Сосед-параноик, война квартирантов, содом…
Какое мне дело, что станет потом не со мной,
а с этой матрёшкой, покрытой земною корой?


СЕДЬМАЯ ЗАПОВЕДЬ

От голода городом снег уходил.
Питался он холодом. Спал у могил,
где смёрзлись бессмертник в сугробе с плитой,
боярышник цепкий с оградой витой.
Там кошка в сторожке впадает в окот,
там гробокопатель фунфырик сосёт.

Он надпись любую прочтёт (полиглот!):
кто жил, и почил, и куда попадёт,
когда потускнеют совсем фонари,
и фурии ночи избегнут зари,
и явится нечисть за мной да тобой,
мой ангел любимый, мой ангел земной.

Ты спишь, улыбаясь, не ведая зла.
Смотрю я во двор, где метель отмела
последние песни свои. А тепло
в наш дом надышало уже сквозь стекло.
Не верится мне (хотя тексты твердят…),
что нам за любовь причитается ад.


МОЕЙ ПЕНЕЛОПЕ

Циклоп и циклон помешали,
моя дорогая!
Дорога моя (вдоль портовых подворий да пёсьего лая),
по-прежнему, ставит сюрпризы в своей путевой антрепризе,
но я доберусь, невзирая на лица… на визы.
Мне местный визирь, он у них отвечает за транспорт,
за малую мзду дал согласие выправить паспорт.
Осталось команду набрать да спроворить в заливе триеру.
Я верю в тебя, и другой мне не хочется веры.
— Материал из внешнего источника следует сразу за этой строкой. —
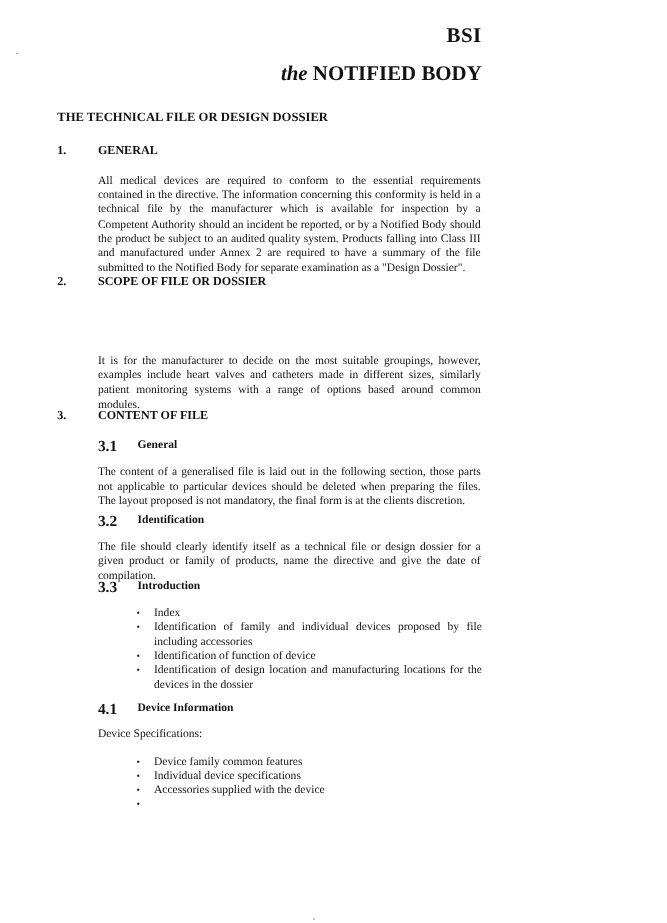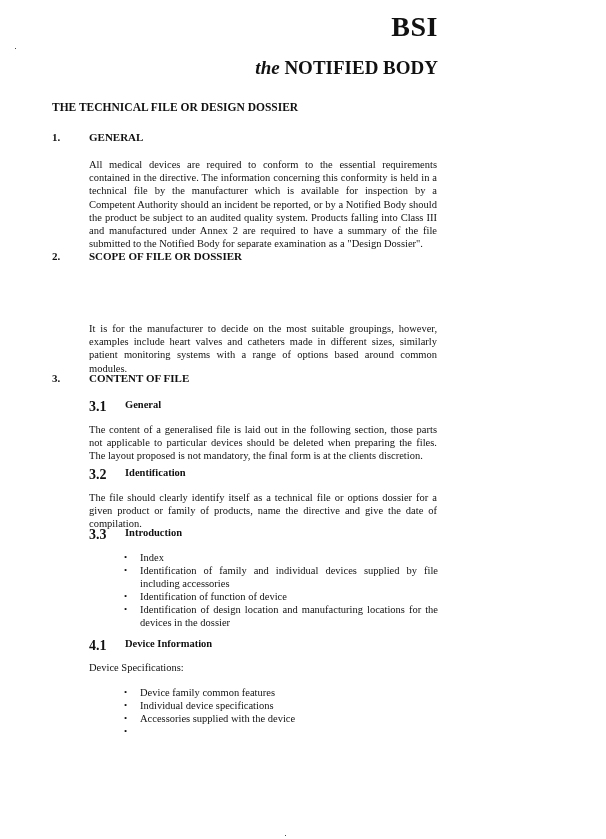--- a/index.html
+++ b/index.html
@@ -10,8 +10,8 @@
     }
     .page { position: absolute; left: 0; top: 0; width: 606px; height: 839px; }
     .brand-bsi {
-      position: absolute; right: 168px; top: 11px;
-      font-size: 28px; font-weight: bold; letter-spacing: 0.5px;
+      position: absolute; right: 168px; top: 22px;
+      font-size: 19px; font-weight: bold; letter-spacing: 0.5px;
     }
     .brand-sub {
       position: absolute; right: 168px; top: 57px;

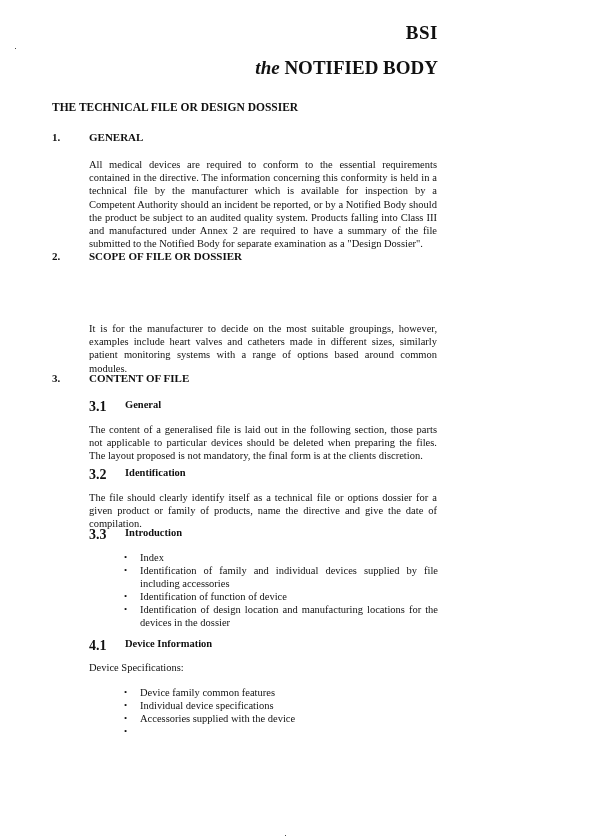--- a/index.html
+++ b/index.html
@@ -78,7 +78,7 @@
 
   <div class="sub-num" style="top:467px">3.2</div>
   <div class="sub-head" style="top:467px">Identification</div>
-  <div class="para" style="top:491px">The file should clearly identify itself as a technical file or options dossier for a given product or family of products,  name the directive and give the date of compilation.</div>
+  <div class="para" style="top:491px">The file should clearly identify itself as a technical file or design dossier for a given product or family of products,  name the directive and give the date of compilation.</div>
 
   <div class="sub-num" style="top:527px">3.3</div>
   <div class="sub-head" style="top:527px">Introduction</div>

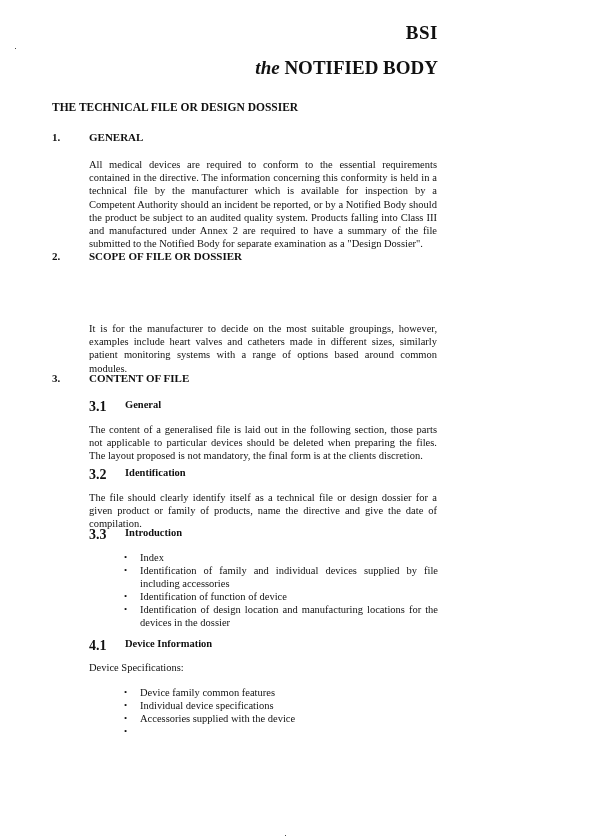--- a/index.html
+++ b/index.html
@@ -84,7 +84,7 @@
   <div class="sub-head" style="top:527px">Introduction</div>
   <ul class="bullets" style="top:551px">
     <li><span class="dot">•</span><span>Index</span></li>
-    <li><span class="dot">•</span><span>Identification of family and individual devices supplied by file including accessories</span></li>
+    <li><span class="dot">•</span><span>Identification of family and individual devices proposed by file including accessories</span></li>
     <li><span class="dot">•</span><span>Identification of function of device</span></li>
     <li><span class="dot">•</span><span>Identification of design location and manufacturing locations for the devices in the dossier</span></li>
   </ul>

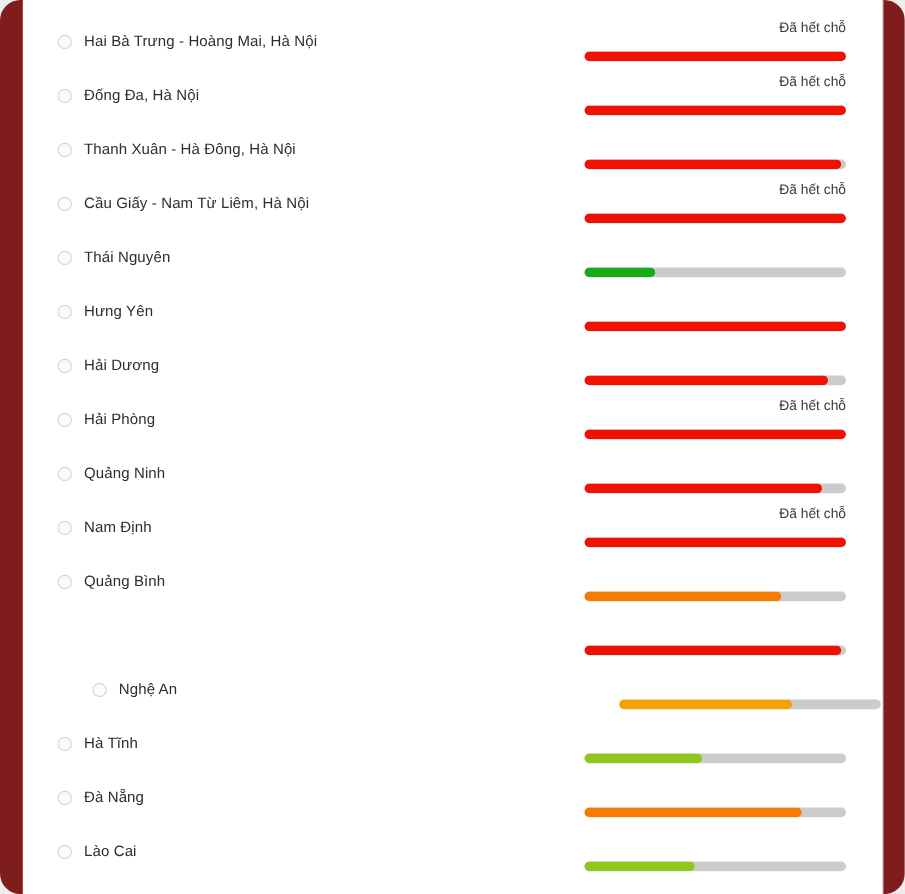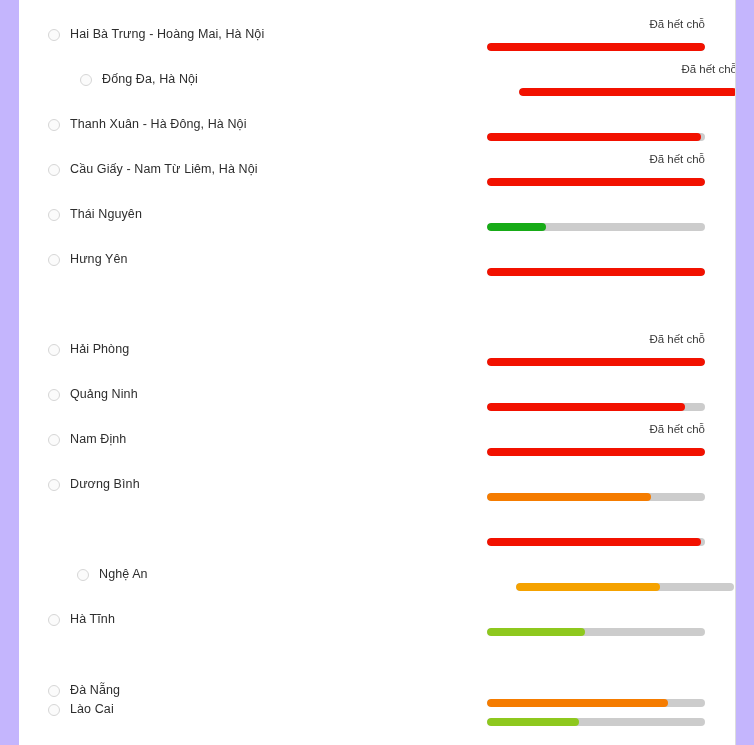--- a/index.html
+++ b/index.html
@@ -17,7 +17,8 @@
   #page {
     position: absolute;
     inset: 0;
-    background: #c4b5fd;
+    background: #7f1d1d;
+    border-radius: 17px;
   }
   .card {
     position: absolute;

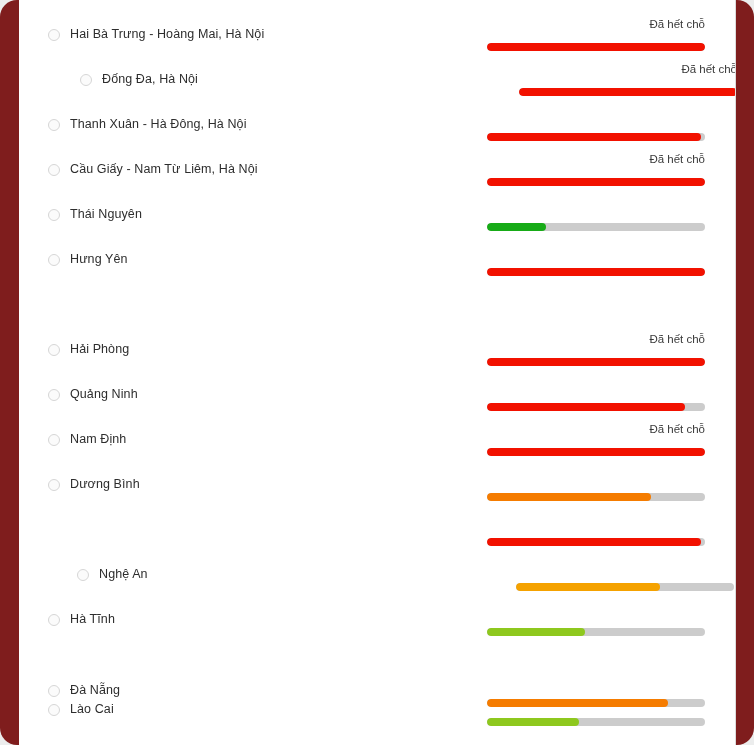--- a/index.html
+++ b/index.html
@@ -126,7 +126,7 @@
             </div>
           </div>
         </div>
-        <div class="row" style="top: 57px; margin-left: 32px;">
+        <div class="row" style="top: 57px;">
           <label class="opt">
             <span class="radio"></span>
             <span class="opt-label">Đống Đa, Hà Nội</span>

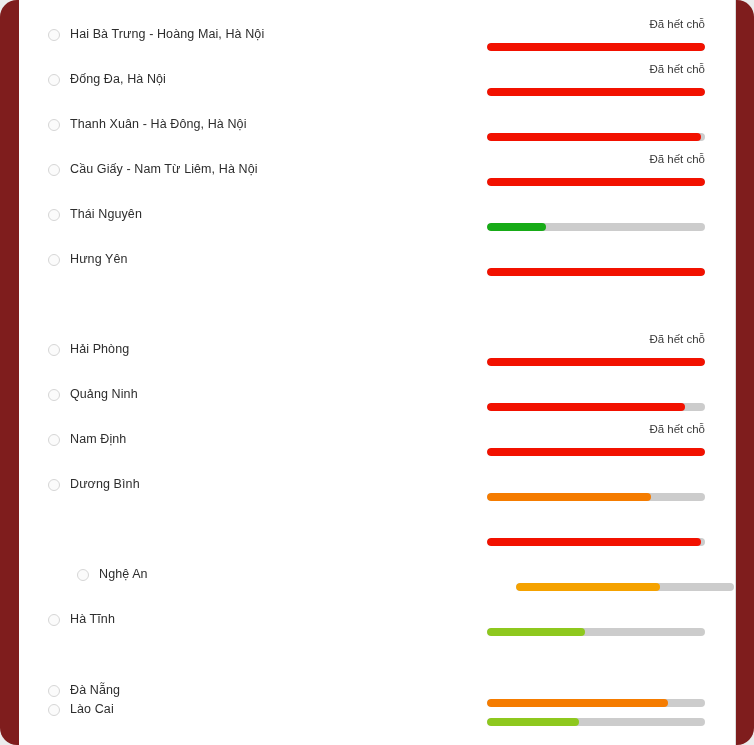--- a/index.html
+++ b/index.html
@@ -183,6 +183,17 @@
             </div>
           </div>
         </div>
+        <div class="row" style="top: 282px;">
+          <label class="opt">
+            <span class="radio"></span>
+            <span class="opt-label">Hải Dương</span>
+          </label>
+          <div class="meter">
+            <div class="track">
+              <div class="fill" style="width: 93%; background: rgb(242, 17, 0);"></div>
+            </div>
+          </div>
+        </div>
         <div class="row" style="top: 327px;">
           <label class="opt">
             <span class="radio"></span>

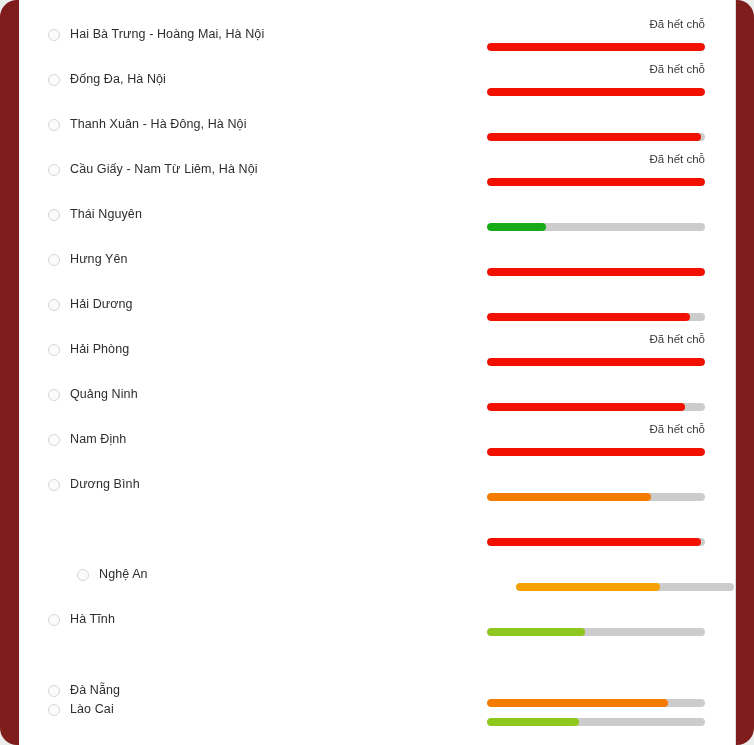--- a/index.html
+++ b/index.html
@@ -232,7 +232,7 @@
         <div class="row" style="top: 462px;">
           <label class="opt">
             <span class="radio"></span>
-            <span class="opt-label">Dương Bình</span>
+            <span class="opt-label">Quảng Bình</span>
           </label>
           <div class="meter">
             <div class="track">

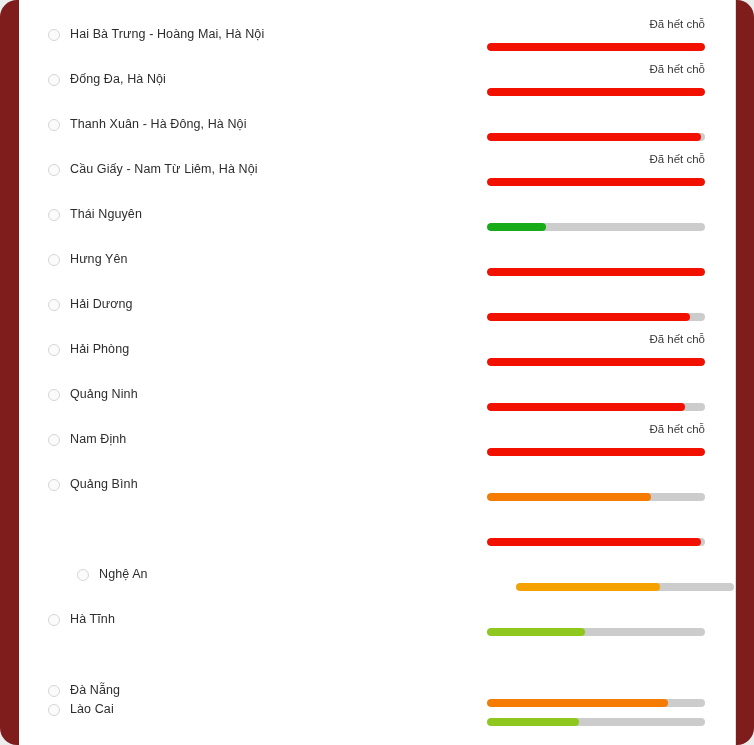--- a/index.html
+++ b/index.html
@@ -269,7 +269,7 @@
             </div>
           </div>
         </div>
-        <div class="row" style="top: 668px; padding-left: 43px;">
+        <div class="row" style="top: 642px; padding-left: 43px;">
           <label class="opt">
             <span class="radio"></span>
             <span class="opt-label">Đà Nẵng</span>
Так много воды утекло с нашумевших троянских событий...
В Египте искал я наш дом, в Иудее, на Крите.
Вот странное дело,
где был он – не знаю,
но, где бы он ни был,
к нему одному облака устремлялись, и мысли, и рыбы.
Увядший вандал, повидавший развалины Рима,
девица, воровка из гетто, с глазами налима –
моложе меня на столетья, однако давно опочили,
а мне всё до дома никак не дойти – будто гири на киле.

Я скоро.
Клянусь!
Потерпи – подлатать нужно днище…
Ты ждёшь, значит, я всё ещё не бессмыслен. И чище,
светлее мой день, моё море, мой гром, моё небо, мой ветер.
Наш дом – это ты, и покуда ты ждёшь, я бессмертен.